I’m thankful for the opportunity to do all of it. For the journey in finding myself. For my family and my friends, both new and old. For my health. For the fact that I have people who love and push and inspire me on a daily basis both in and out of the gym. They keep me honest, remind me to smile, and force me to continue growing. Sure, I get beat down by my commute and job and stress… but when I really stop and think about all of it – I’m a pretty lucky lady.
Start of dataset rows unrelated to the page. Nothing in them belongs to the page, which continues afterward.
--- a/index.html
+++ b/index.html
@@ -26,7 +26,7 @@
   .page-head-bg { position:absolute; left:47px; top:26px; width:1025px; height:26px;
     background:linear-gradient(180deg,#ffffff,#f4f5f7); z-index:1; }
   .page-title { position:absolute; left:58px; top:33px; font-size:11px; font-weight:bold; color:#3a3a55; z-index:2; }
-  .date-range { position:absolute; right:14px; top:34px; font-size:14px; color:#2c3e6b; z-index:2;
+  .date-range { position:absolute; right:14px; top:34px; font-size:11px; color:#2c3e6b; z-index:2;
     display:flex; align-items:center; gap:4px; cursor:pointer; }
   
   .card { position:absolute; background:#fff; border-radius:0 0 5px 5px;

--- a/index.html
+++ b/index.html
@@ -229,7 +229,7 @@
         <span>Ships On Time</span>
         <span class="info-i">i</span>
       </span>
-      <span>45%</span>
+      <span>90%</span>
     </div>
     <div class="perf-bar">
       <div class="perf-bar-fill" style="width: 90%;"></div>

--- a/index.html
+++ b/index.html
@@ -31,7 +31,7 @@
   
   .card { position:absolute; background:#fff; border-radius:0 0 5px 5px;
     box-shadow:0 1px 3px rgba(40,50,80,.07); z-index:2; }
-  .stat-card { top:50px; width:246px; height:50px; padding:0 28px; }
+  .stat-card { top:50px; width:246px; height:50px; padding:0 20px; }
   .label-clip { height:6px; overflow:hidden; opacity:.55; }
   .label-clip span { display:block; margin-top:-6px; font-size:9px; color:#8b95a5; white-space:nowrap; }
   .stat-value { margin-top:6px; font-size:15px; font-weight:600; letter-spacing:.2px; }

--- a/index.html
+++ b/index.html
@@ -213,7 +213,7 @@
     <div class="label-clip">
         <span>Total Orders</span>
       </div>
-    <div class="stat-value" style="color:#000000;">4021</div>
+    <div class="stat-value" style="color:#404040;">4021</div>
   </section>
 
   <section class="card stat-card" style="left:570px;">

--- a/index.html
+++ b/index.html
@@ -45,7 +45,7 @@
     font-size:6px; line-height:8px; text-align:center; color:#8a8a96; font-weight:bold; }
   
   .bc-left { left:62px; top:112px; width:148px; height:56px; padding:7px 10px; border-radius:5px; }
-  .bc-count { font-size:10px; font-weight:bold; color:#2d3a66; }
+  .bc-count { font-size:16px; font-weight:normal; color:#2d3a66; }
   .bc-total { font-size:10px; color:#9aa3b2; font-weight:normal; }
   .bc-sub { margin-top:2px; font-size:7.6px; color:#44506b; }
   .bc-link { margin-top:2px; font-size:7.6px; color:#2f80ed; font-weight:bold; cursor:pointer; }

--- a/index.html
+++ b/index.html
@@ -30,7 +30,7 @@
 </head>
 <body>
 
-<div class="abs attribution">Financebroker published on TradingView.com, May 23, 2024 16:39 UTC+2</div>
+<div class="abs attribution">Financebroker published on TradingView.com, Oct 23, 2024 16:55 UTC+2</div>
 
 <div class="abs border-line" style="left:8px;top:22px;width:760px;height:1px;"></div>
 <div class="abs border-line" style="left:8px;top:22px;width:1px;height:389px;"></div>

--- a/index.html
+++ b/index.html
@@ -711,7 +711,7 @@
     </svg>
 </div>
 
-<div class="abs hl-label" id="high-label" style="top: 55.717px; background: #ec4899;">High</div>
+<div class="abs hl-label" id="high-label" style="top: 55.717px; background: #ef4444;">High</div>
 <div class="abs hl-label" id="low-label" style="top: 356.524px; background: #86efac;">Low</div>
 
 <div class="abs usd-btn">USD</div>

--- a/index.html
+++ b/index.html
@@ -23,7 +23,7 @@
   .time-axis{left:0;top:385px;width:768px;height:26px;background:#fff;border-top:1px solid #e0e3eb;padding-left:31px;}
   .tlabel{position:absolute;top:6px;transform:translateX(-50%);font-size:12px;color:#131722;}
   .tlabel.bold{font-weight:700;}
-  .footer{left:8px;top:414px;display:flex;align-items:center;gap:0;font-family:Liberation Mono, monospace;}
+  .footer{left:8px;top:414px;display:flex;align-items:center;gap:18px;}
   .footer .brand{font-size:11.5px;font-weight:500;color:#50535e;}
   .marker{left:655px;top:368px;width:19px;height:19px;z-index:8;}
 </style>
This holiday weekend, I hope that you have the chance to celebrate of all the little pieces of your success… from fitness to food to families and friends. May your bellies be full of meats and sweets (and by sweets I mean sweet potatoes)… and whether you Crossfit your heart out to a Thanksgiving grinder, or turkey trot through your hometown, I hope that you are surrounded by strength and love and happiness… the determination to never say ‘can’t’ and the will to continue the journey.
With that, I’m shutting down my computer, leaving the florescent hue of the office, and attempting to squeeze in one more long WOD tonight before taking to the friendly skies. In the morning I get to see a very wiggly bulldog and three unconditionally loving, but super sarcastic Shanks. Thankful for a whole weekend to reflect and recharge. Happy Shanksgiving!
Day 64: Missed box jump + shin = ouch!! Painful reminder to jump a little bit higher!